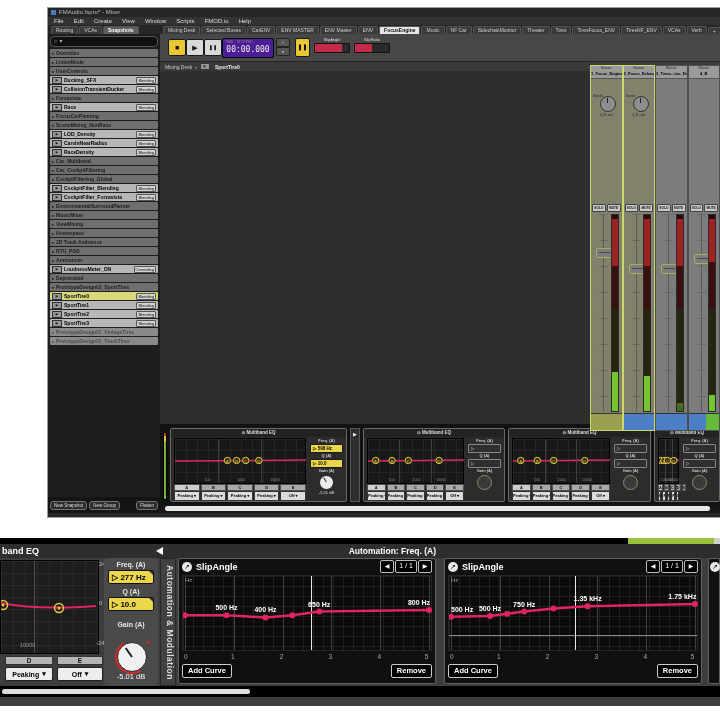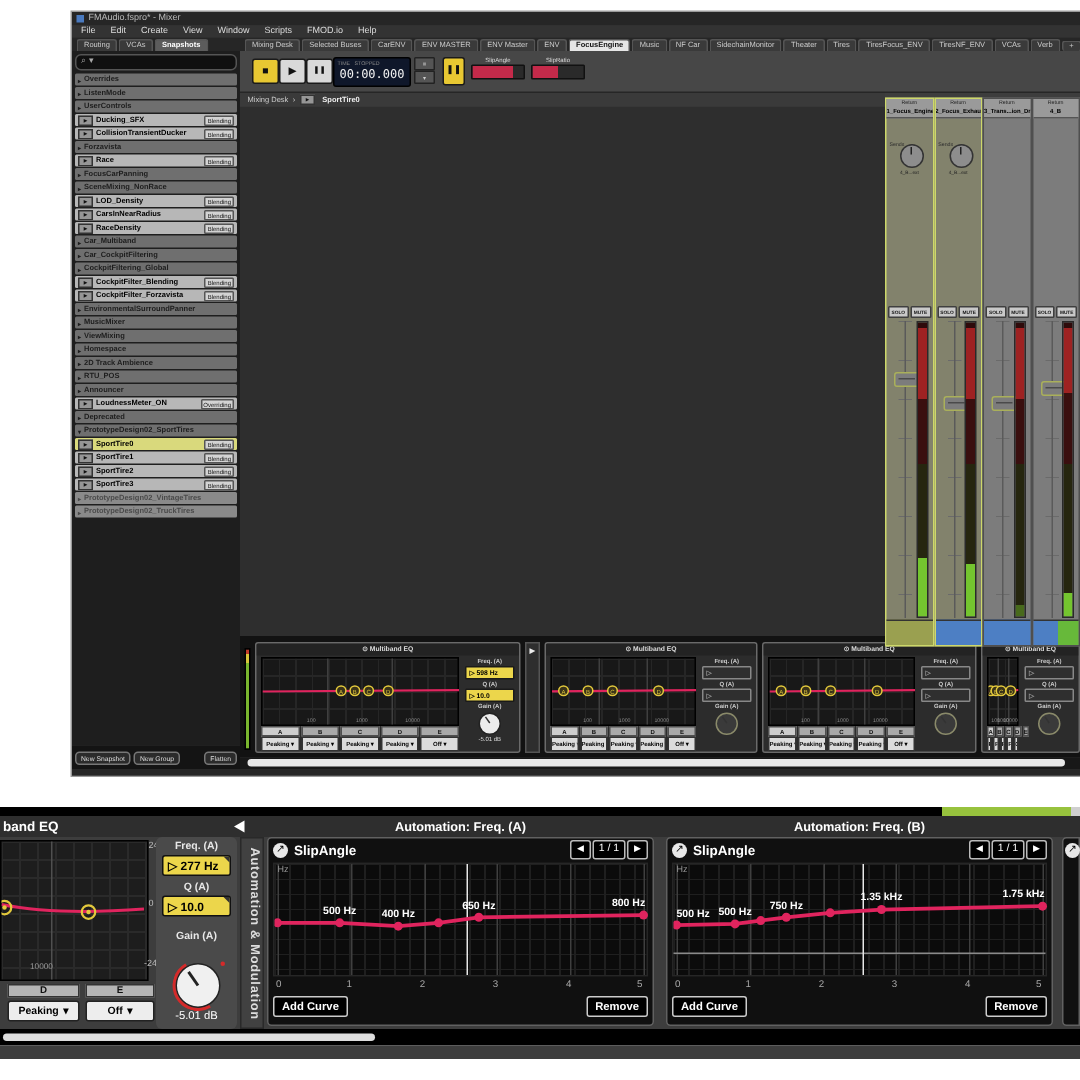--- a/index.html
+++ b/index.html
@@ -29,21 +29,21 @@
   .garrow{font-size:4px;margin-right:2px}
   .iconbox{width:8px;height:5px;border:1px solid #333;background:#969696;font-size:3px;line-height:4px;text-align:center;margin-right:2px;flex:none;color:#111}
   .badge{margin-left:auto;background:#d3d3d3;border:1px solid #555;border-radius:1px;font-size:4px;line-height:5px;padding:0 1px;color:#111;font-weight:normal}
   .sfooter{position:absolute;left:0;top:489px;width:112px;height:16px;background:#141414;display:flex;align-items:center;gap:2px;padding:0 2px;box-sizing:border-box}
   .fbtn{font-size:4.5px;color:#ddd;border:1px solid #777;border-radius:3px;padding:1px 3px;background:#2b2b2b;white-space:nowrap}
   .fbtn.right{margin-left:auto}
   
   .toolbar{position:absolute;left:112px;top:26px;width:560px;height:28px;background:#474747;border-bottom:1px solid #262626;box-sizing:border-box}
   .tbtn{position:absolute;top:5px;width:16px;height:15px;border:1px solid #1a1a1a;border-radius:2px;background:#d9d9d9;text-align:center;font-size:7px;line-height:15px;color:#111}
   .tbtn.stop{background:#e8c832}
-  .timebox{position:absolute;left:62px;top:4px;width:50px;height:18px;background:#0f172a;border:1px solid #000;border-radius:2px;color:#eee}
+  .timebox{position:absolute;left:62px;top:4px;width:50px;height:18px;background:#4c1d95;border:1px solid #000;border-radius:2px;color:#eee}
   .timetop{font-size:3.5px;color:#888;display:flex;gap:3px;padding:1px 2px 0}
   .timeval{font-family:"DejaVu Sans Mono",monospace;font-size:8px;text-align:center;line-height:11px}
   .minibtn{position:absolute;width:12px;height:7px;background:#555;border:1px solid #222;border-radius:1px;color:#ccc;font-size:4px;line-height:7px;text-align:center}
   .toggle{position:absolute;left:135px;top:4px;width:13px;height:17px;background:#e8c832;border:1px solid #1a1a1a;border-radius:2px;color:#111;font-size:6px;line-height:17px;text-align:center}
   .param{position:absolute;top:3px;width:36px}
   .pname{font-size:4px;color:#ddd;text-align:center;line-height:6px;white-space:nowrap}
   .pbar{height:8px;background:#2a2a2a;border:1px solid #111;border-radius:1px;position:relative;overflow:hidden}
   .pfill{position:absolute;left:0;top:0;bottom:0;background:#c42a4a}
   
   .breadcrumb{position:absolute;left:112px;top:54px;width:430px;height:9px;background:#3a3a3a;display:flex;align-items:center;gap:3px;padding-left:5px;box-sizing:border-box;font-size:5px;color:#ccc}
@@ -96,21 +96,21 @@
   .scrollrow{position:absolute;left:112px;top:497px;width:560px;height:8px;background:#181818}
   .hthumb{position:absolute;left:5px;top:1px;width:545px;height:5px;background:#e8e8e8;border-radius:3px}
   .winbottom{position:absolute;left:0;top:505px;width:672px;height:4px;background:#262626}
   
   .dbar{position:absolute;left:0;top:538px;width:720px;height:6px;background:#000}
   .dgreen{position:absolute;left:628px;top:538px;width:86px;height:6px}
   .dltgray{position:absolute;left:714px;top:538px;width:6px;height:6px;background:#cfcfcf}
   .dheader{position:absolute;left:0;top:544px;width:720px;height:14px;background:#2e2e2e;color:#fff}
   .dh-eq{position:absolute;left:2px;top:0;font-size:9px;font-weight:bold;line-height:14px}
   .dh-arrow{position:absolute;left:156px;top:3px;width:0;height:0;border-top:4px solid transparent;border-bottom:4px solid transparent;border-right:7px solid #fff}
-  .dh-a{position:absolute;left:178px;width:258px;text-align:center;font-size:8.5px;font-weight:bold;line-height:14px}
+  .dh-a{position:absolute;left:178px;width:258px;text-align:right;font-size:8.5px;font-weight:bold;line-height:14px}
   .dh-b{position:absolute;left:444px;width:258px;text-align:center;font-size:8.5px;font-weight:bold;line-height:14px}
   .dbody{position:absolute;left:0;top:558px;width:720px;height:128px;background:#3d3d3d}
   .deq{position:absolute;left:0;top:2px;width:97px;height:92px;background:#1d1d1d;border:1px solid #000;
     background-image:repeating-linear-gradient(to right,#2a2a2a 0 1px,transparent 1px 12px),repeating-linear-gradient(to bottom,#2a2a2a 0 1px,transparent 1px 12px)}
   .dscale{position:absolute;font-size:6px;color:#bbb}
   .deq-xl{position:absolute;left:20px;top:84px;font-size:5.5px;color:#999}
   .dband{position:absolute;top:98px;height:9px;background:#b5b5b5;border:1px solid #333;box-sizing:border-box;font-size:6.5px;font-weight:bold;text-align:center;line-height:8px;color:#111}
   .ddrop{position:absolute;top:109px;height:14px;background:#ededed;border:1px solid #222;border-radius:2px;box-sizing:border-box;font-size:7px;font-weight:bold;color:#000;display:flex;align-items:center;justify-content:center;gap:3px}
   .dside{position:absolute;left:104px;top:0;width:54px;height:128px;background:#4a4a4a;border-radius:4px;text-align:center}
   .dslab{font-size:7px;font-weight:bold;color:#e8e8e8}
@@ -650,21 +650,20 @@
 </div>
 
 <div class="dbar"></div>
 <div class="dgreen" id="dgreen" style="background: rgb(151, 194, 61);"></div>
 <div class="dltgray"></div>
 
 <div class="dheader">
   <span class="dh-eq">band EQ</span>
   <span class="dh-arrow"></span>
   <span class="dh-a">Automation: Freq. (A)</span>
-  <span class="dh-b">Automation: Freq. (B)</span>
 </div>
 
 <div class="dbody">
   <div class="deq" id="deq">
       <div class="vline" style="left: 33px; background: rgb(79, 79, 79);"></div>
       <svg width="95" height="90" viewBox="0 0 95 90" style="position:absolute;left:0;top:0">
         <path d="M0 42 C 25 47, 55 48, 95 45" stroke="#e0245e" stroke-width="2" fill="none"></path>
         <circle cx="2" cy="44" r="4.5" fill="none" stroke="#e3c93c" stroke-width="1.5"></circle>
         <circle cx="2" cy="44" r="1.5" fill="#e3c93c"></circle>
         <circle cx="58" cy="47" r="4.5" fill="none" stroke="#e3c93c" stroke-width="1.5"></circle>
________
# Problem requirements
Using the listing above, pick out each line that contains the word "dbar", then copy it.

# Task solution
   .dbar{position:absolute;left:0;top:538px;width:720px;height:6px;background:#000}
 <div class="dbar"></div>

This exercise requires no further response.